■ **Dataset extract**:
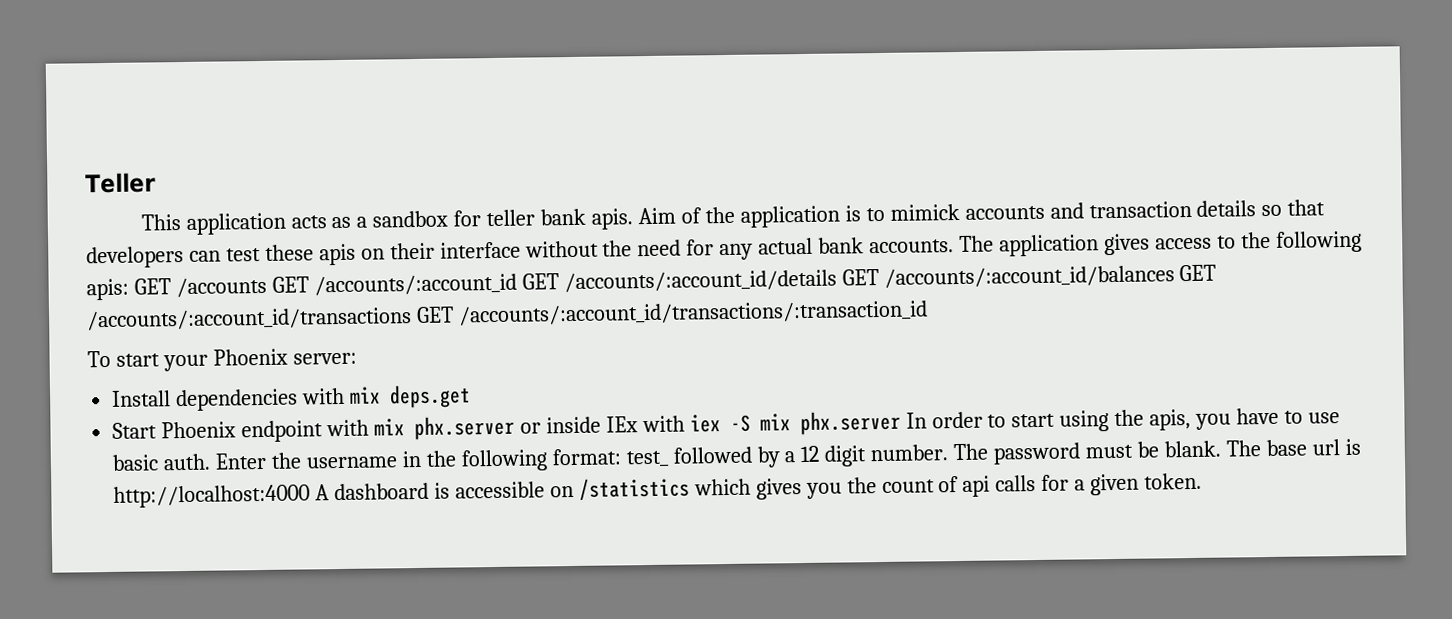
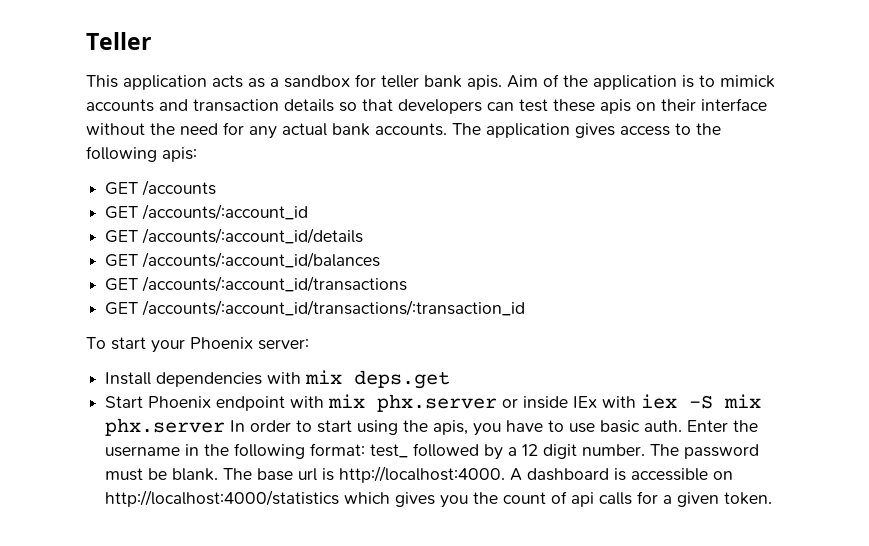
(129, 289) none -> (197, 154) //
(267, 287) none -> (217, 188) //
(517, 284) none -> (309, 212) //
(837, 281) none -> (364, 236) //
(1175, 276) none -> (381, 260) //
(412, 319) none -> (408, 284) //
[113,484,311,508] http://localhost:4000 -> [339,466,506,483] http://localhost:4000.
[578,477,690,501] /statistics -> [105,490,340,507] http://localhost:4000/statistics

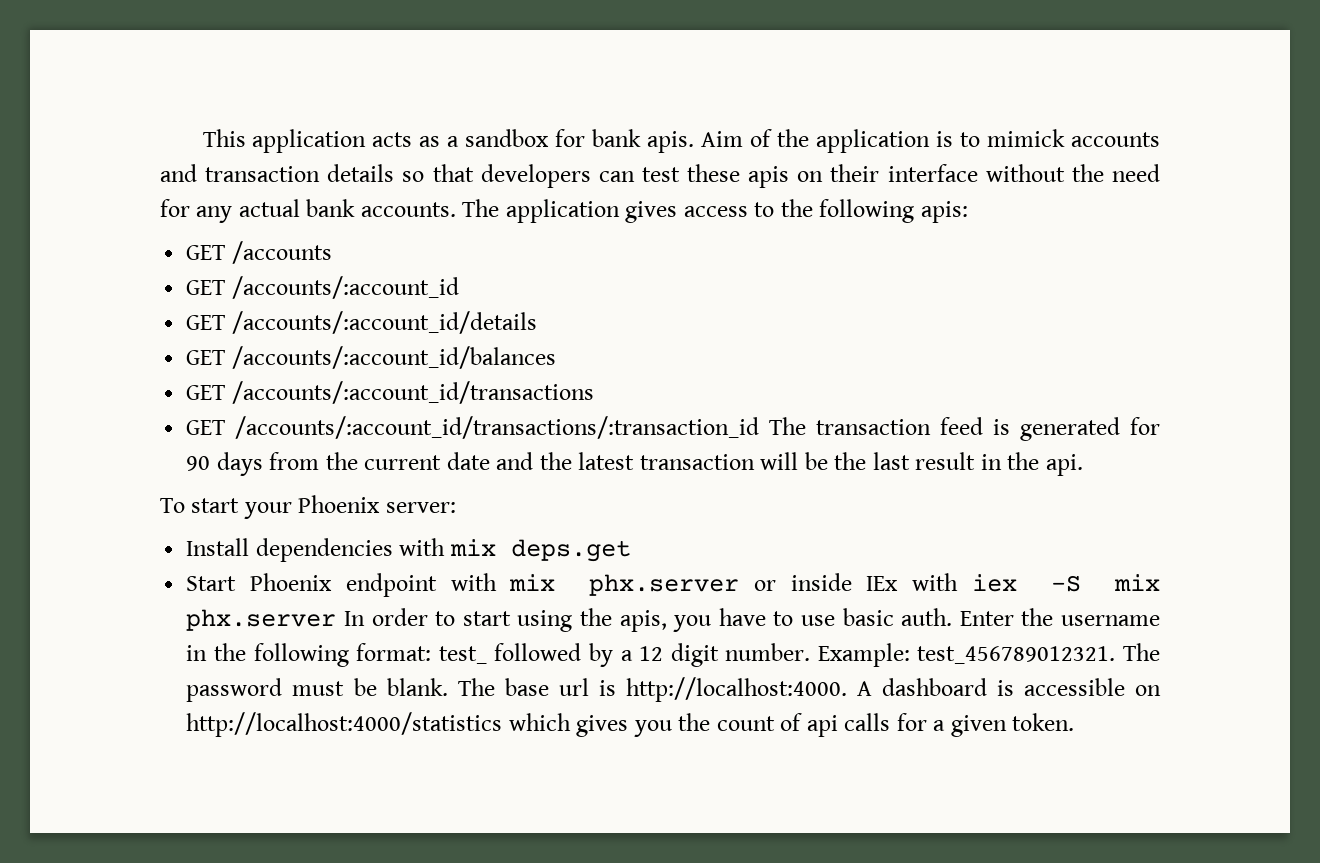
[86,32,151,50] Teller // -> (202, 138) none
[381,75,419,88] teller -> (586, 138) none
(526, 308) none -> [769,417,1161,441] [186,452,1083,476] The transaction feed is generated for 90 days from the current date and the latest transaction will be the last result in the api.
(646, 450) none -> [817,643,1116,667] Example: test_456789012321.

■ **Required action**: Nothing but a number is wanted here: how many lines of the material contain the string "none".

■ **Answer for this exercise**: 10